Data for processing —
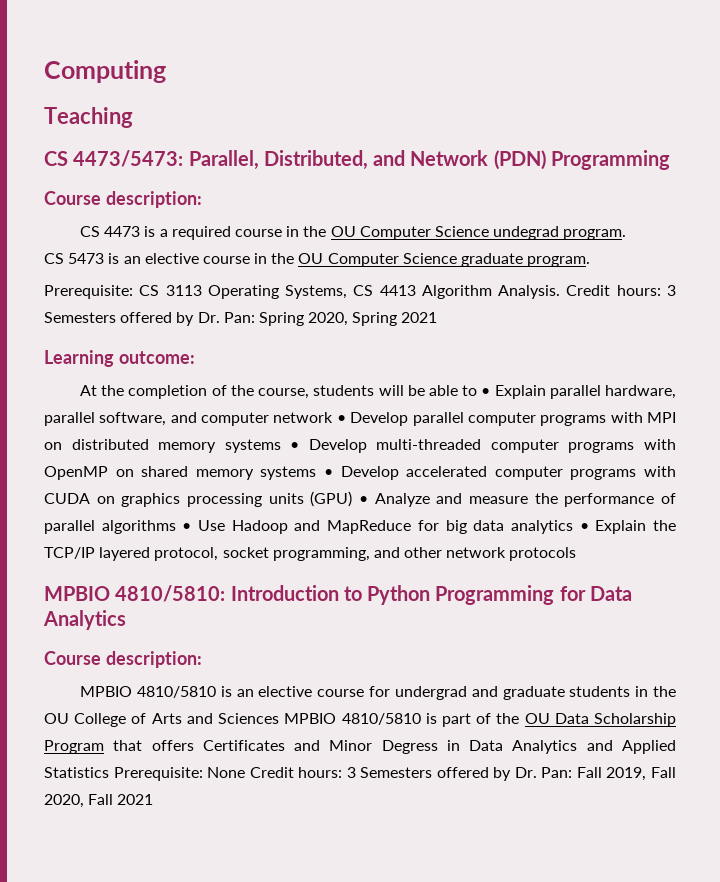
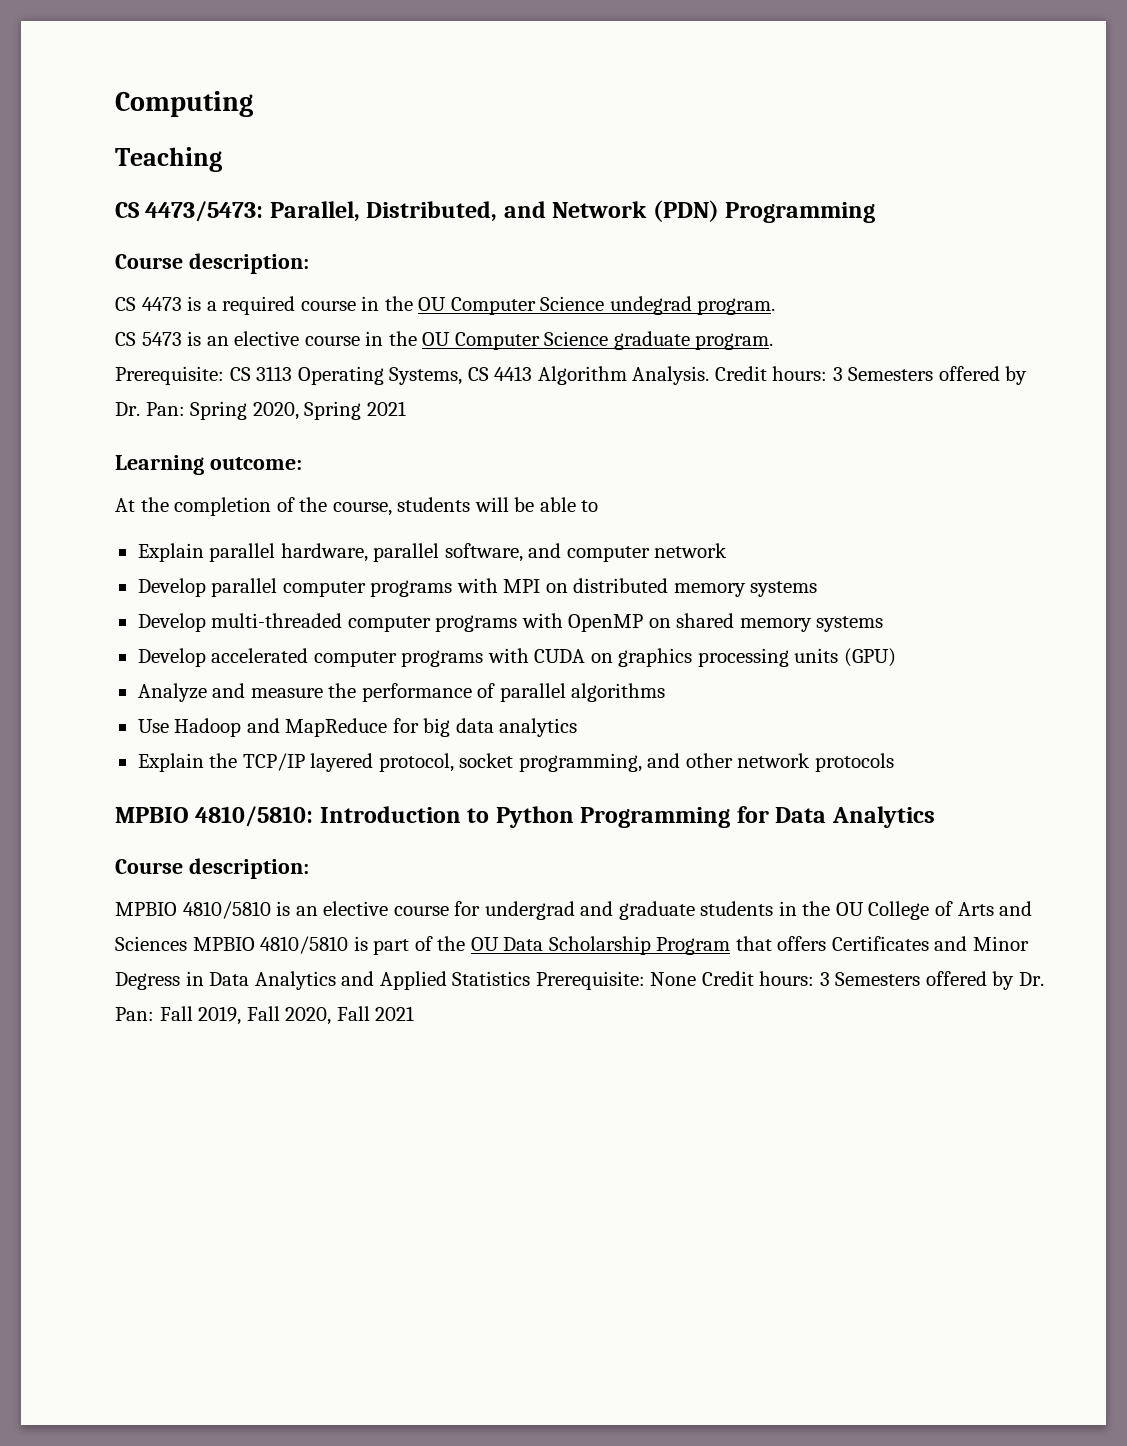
[481,388,491,396] • -> (599, 506) //
[336,415,346,423] • -> (728, 550) //
[290,442,300,450] • -> (818, 589) //
[324,469,333,477] • -> (884, 624) //
[359,496,368,504] • -> (896, 657) //
[182,523,192,531] • -> (666, 692) //
[579,523,589,531] • -> (578, 727) //

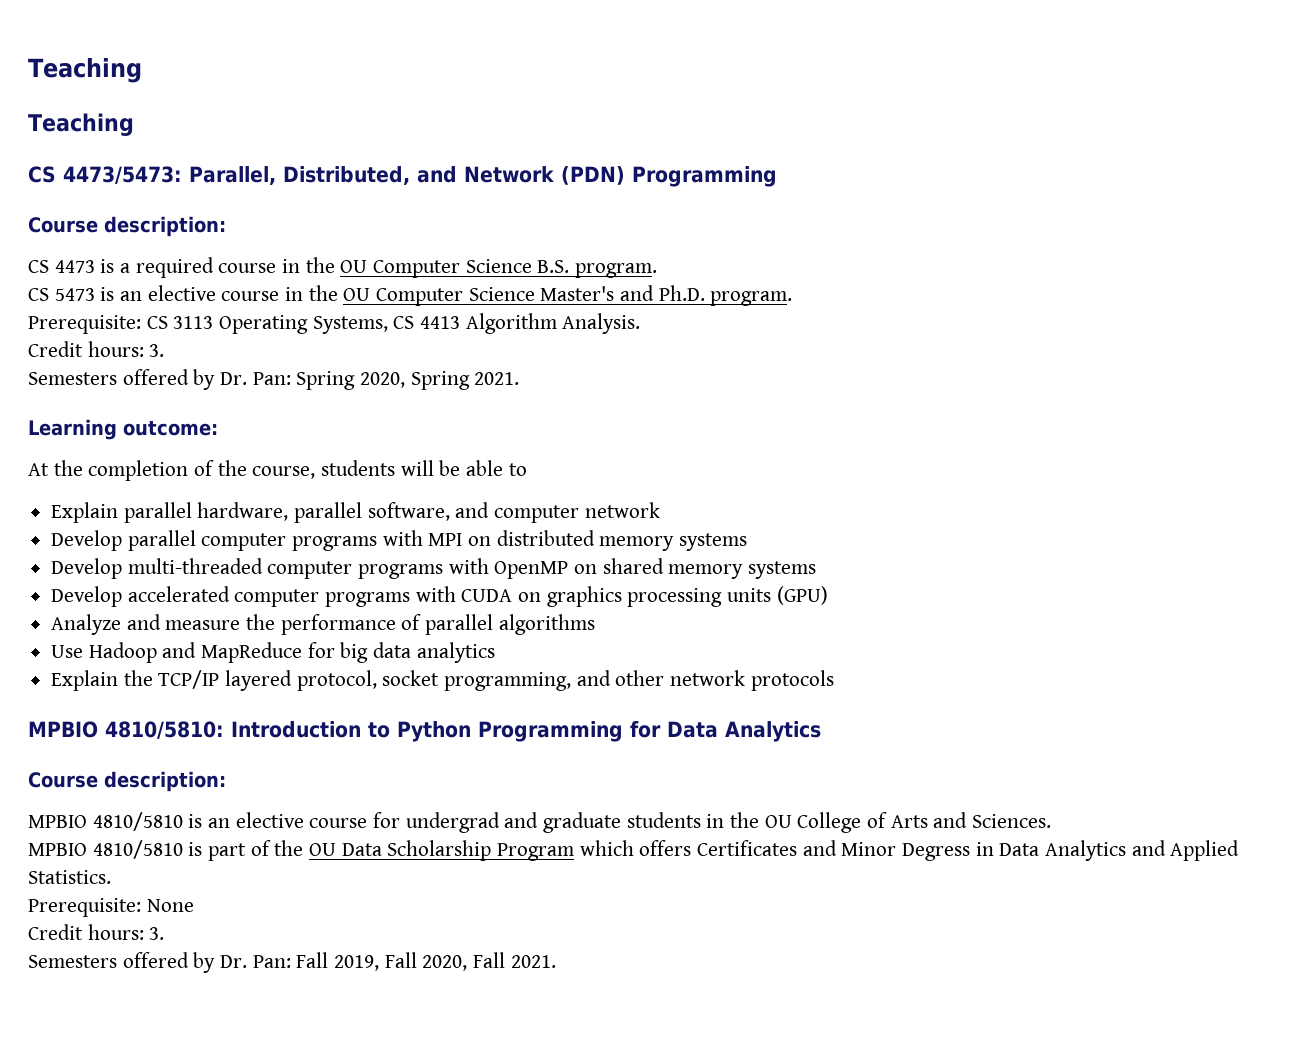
[115,91,253,117] Computing -> [28,58,142,83] Teaching
[609,296,692,315] undegrad -> [537,260,570,273] B.S.
[613,331,690,350] graduate -> [540,285,705,301] Master's and Ph.D.
[714,366,843,381] Credit hours: 3 -> [28,341,165,357] // Credit hours: 3. //
[366,401,406,416] 2021 -> [474,372,520,385] 2021.
[115,936,187,951] Sciences -> [972,814,1052,828] Sciences. //
[735,936,772,951] that -> [579,840,634,856] which
[452,971,531,986] Statistics -> [28,870,111,884] Statistics. //
[701,971,830,986] Credit hours: 3 -> [28,924,165,940] // Credit hours: 3. //
[375,1006,415,1021] 2021 -> [510,955,556,968] 2021.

Your goal — Please copy every line in the entries where "hours" appears.

Worked solution —
[714,366,843,381] Credit hours: 3 -> [28,341,165,357] // Credit hours: 3. //
[701,971,830,986] Credit hours: 3 -> [28,924,165,940] // Credit hours: 3. //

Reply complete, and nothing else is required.